When a container restarts (e.g., due to CrashLoopBackOff or liveness probe failure), the current kubectl logs output only shows the new instance. The --previous flag retrieves logs from the terminated container — this is often the only way to see the actual error that caused the crash.

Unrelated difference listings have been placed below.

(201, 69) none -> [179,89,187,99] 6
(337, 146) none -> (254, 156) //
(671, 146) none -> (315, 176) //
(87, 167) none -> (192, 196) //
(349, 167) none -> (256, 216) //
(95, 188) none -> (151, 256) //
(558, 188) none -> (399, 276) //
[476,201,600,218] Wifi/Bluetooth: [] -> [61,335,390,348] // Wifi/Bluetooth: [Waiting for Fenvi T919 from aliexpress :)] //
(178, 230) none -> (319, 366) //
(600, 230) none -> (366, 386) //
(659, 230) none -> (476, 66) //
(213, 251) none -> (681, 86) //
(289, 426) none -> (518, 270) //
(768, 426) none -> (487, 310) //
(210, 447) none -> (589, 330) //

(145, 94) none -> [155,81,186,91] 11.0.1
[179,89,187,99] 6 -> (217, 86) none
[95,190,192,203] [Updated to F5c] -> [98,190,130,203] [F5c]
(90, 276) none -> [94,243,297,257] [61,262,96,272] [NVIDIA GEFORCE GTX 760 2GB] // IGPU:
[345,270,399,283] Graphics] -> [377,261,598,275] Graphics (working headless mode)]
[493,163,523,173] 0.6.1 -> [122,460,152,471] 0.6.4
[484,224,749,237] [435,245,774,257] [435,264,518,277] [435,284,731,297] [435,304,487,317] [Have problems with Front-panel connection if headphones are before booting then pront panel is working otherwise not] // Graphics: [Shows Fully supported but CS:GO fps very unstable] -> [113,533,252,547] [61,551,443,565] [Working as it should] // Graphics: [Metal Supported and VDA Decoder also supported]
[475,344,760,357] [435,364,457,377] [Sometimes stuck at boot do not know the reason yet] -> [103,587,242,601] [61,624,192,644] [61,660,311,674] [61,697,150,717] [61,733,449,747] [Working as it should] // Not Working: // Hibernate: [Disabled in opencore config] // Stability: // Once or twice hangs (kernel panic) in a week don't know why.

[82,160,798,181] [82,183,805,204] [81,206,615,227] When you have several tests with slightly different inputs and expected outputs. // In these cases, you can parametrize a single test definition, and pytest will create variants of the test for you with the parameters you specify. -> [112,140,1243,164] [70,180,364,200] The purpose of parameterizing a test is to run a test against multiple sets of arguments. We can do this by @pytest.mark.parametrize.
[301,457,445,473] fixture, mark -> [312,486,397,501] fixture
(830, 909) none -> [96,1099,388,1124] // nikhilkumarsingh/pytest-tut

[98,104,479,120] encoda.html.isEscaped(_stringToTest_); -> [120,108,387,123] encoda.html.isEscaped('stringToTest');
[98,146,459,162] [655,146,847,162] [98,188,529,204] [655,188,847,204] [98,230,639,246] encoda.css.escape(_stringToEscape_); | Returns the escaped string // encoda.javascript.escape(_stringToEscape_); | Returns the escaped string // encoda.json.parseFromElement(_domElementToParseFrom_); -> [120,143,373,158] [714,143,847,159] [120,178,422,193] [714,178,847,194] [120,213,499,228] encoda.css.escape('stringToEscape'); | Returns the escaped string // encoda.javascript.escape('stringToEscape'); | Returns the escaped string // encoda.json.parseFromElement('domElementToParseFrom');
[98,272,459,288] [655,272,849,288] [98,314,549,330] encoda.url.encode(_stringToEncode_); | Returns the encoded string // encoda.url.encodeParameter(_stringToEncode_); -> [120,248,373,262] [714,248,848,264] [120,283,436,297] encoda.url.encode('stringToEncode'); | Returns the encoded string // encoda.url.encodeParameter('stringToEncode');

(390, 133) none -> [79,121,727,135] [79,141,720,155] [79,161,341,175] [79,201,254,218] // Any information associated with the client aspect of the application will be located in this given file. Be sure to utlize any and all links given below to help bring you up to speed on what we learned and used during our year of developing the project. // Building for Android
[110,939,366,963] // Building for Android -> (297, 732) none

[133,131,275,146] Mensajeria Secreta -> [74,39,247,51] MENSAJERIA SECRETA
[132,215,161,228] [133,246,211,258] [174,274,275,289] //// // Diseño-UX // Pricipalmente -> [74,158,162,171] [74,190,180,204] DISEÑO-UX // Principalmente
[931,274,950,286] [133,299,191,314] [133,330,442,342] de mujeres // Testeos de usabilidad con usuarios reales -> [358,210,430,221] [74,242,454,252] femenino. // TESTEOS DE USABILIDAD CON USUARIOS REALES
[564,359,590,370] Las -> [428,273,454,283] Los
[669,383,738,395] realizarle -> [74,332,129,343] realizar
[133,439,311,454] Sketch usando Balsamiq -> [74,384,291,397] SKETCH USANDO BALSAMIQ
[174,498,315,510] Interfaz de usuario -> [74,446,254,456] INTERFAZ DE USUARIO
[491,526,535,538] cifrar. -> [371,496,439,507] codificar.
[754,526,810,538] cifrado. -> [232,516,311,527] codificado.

# Classic troubleshooting chain
kubectl get pod nginx-pod                    # Check RESTARTS column
kubectl describe pod nginx-pod             # Check Events for the why
kubectl logs nginx-pod --previous          # Read the crash output
kubectl exec -it nginx-pod -- /bin/sh      # Debug interactively if running

This chain mirrors the “Troubleshooting Chain” taught across the CKA course: get → describe → logs → exec. Source: CKA Day 0


Level 2: Node Logs

When the API server is unreachable or kubectl logs returns no data, inspect the node directly.

Filesystem Paths

On clusters using containerd or CRI-O (the modern default):

PathContents
/var/log/containers/Symlinks to container log files, named <pod>_<ns>_<container>-<id>.log
/var/log/pods/Pod-level directories with container log files
/var/log/syslog or /var/log/messagesGeneral system logs

Service Journal Logs

# kubelet logs — critical for node health
journalctl -u kubelet -n 100
 
# container runtime logs
journalctl -u containerd -n 100
 
# API server logs (on control plane node)
journalctl -u kube-apiserver -n 100

CKA Note: In the exam environment, you may be given SSH access to nodes. Knowing where to look without the API server is a differentiator.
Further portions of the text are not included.